WHY IBROX MEN HAVE FULL-TIME PROBLEMS
FOR Rangers fans, the recurring question is every bit as perplexing as it is infuriating. How exactly can a squad brimming with players who have proven their worth at the pinnacle of the Scottish game look quite so laboured when facing part-timers?
If the Ibrox club’s romp to successive lower-league titles has kicked the ‘substance-over-style’ debate into the long grass for much of the past two seasons, then a gruesome performance in the Ramsdens Cup Final has again brought it into sharp focus.
Put simply, the shock at seeing their side struggle to break down a largely full-time outfit like Raith Rovers now has some Rangers followers quivering in fear at what Dundee United might do to them.
But if it’s a comforting voice the longsuffering Ibrox fans are looking to hear, then former Rangers and United player Christian Dailly (below) is not the man to provide it.
The reason Dailly marks out his first professional club as favourites for Saturday’s semi-final has less to do with ability, however, and more to do with the part-time environment in which Rangers have become accustomed.
In short, in an extension of the debate on Rangers’ struggles against lesser lights, he contends that, regardless of where you have come from, playing week-in, week-out against players in the lower echelons of the game is no preparation at all for the shock of eyeballing full-timers once again.
‘United are probably seen as being the favourites but it’s going to be really interesting because, even for Rangers players themselves, it’s quite difficult to gauge where they are,’ said the former Scotland international.
‘When you’re not playing every single week against other full-time players — and Rangers have some very good players who can play in the Premiership in Scotland — it’s difficult to know where you are. And so this is a good game for Rangers to show where they are but United, with their young lads, have some good talent.
‘Most people seem to think that if United play well they could win it convincingly but it doesn’t always work like that. Rangers will be dangerous — there’s no doubt about it.
‘ It can be difficult. When I was playing, I always thought that I could go from playing in the Championship or League One to playing i n an international match, purely because I knew the level I was playing at, the level I was training at, the type of games I was involved in.
‘ You might get away with an individual mistake more but, in terms of your all-round physical conditioning, you were playing with professional players against professional players every week — really fit guys — and you could definitely make that step up.
‘If every week you’re not playing against full-timers, it might be difficult to raise it back up again for a higher level.
‘There might be an adjustment period required over a few weeks or months. That’s what I’m interested to see. What happened to Rangers — losing on the day (to Raith) — can happen.’
Dailly is also not without sympathy for a Rangers squad that has been repeatedly criticised for a lack of style despite clinching the League One title unbeaten.

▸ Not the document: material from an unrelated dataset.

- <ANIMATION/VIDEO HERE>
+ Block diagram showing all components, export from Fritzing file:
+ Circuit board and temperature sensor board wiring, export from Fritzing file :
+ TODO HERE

As a relegated Dundee United player in 1995-96, he found himself trying to suddenly adjust to the rough and tumble of the second tier — with ultimately a play-off win over Partick Thistle being required to bounce back.

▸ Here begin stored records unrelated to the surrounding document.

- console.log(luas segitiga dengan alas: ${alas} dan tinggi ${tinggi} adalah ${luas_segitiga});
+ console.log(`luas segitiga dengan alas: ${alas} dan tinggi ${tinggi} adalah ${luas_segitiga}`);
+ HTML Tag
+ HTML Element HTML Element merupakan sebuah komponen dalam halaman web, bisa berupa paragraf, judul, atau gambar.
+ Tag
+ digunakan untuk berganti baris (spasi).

‘We played in the old First Division and some of the performances we had in that league were terrible,’ Dailly recalled.
‘We lost a Challenge Cup Final against St Johnstone when we were completely expected to win it. We played terribly and lost. It can happen.
‘I remember one of the worst games I played in for United when we went to Dumbarton and lost 1-0. We were absolutely shocking, but you come through it. Rangers have won nearly every game.’

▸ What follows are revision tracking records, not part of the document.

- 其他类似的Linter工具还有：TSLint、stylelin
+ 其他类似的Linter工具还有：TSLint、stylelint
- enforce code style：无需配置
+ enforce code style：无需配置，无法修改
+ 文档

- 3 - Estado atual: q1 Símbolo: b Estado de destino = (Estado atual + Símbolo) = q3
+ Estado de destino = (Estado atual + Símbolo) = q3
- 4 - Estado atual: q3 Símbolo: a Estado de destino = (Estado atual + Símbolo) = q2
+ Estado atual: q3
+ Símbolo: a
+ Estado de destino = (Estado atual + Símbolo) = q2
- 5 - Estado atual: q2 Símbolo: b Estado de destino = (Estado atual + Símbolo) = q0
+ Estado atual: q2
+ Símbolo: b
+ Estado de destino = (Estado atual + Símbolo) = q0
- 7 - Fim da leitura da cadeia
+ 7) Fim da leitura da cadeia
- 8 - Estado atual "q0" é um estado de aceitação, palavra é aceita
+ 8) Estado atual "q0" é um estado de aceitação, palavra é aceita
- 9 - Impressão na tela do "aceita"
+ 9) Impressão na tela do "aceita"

Nonetheless, in his 18 months at Ibrox, Dailly was well schooled in the fact that no matter the occasion or the mitigating circumstances, only one outcome is expected.
‘You play for Rangers, you have to win every game,’ he added. ‘There are no excuses and I don’t think they’ll have any. Coisty knows exactly what’s expected there. Rangers will expect to win at the weekend. The whole place is built around winning.
‘When I was at Ibrox, that was one of the things I really liked. It was a good experience to be in an environment where you were expected to win every week.
‘From a personal perspective, I just wanted to try and win games, so going to Rangers was great for me. You always knew that you always had to overlap your winger, even if you were 1-0 up in the last minute.’
It’s now almost five years since Dailly left Ibrox but it might as well have been an age. Liquidation and relentless off- f i eld politics have rendered the club unrecognisable from the one which reached the UEFA Cup Final in his first season.
‘The trouble is that the people who are at the very top of football clubs control your whole existence,’ he reflected. ‘What happens up there filters down eventually, but I just found it a real shame it ended up like that at Rangers. ‘It is a chance to go back and rebuild, though. When Rangers went down there, I felt it was an opportunity to rebuild bridges with loads of teams and start all over again — although I think they are finding that a little hard to do as there is still lots of stuff going on.’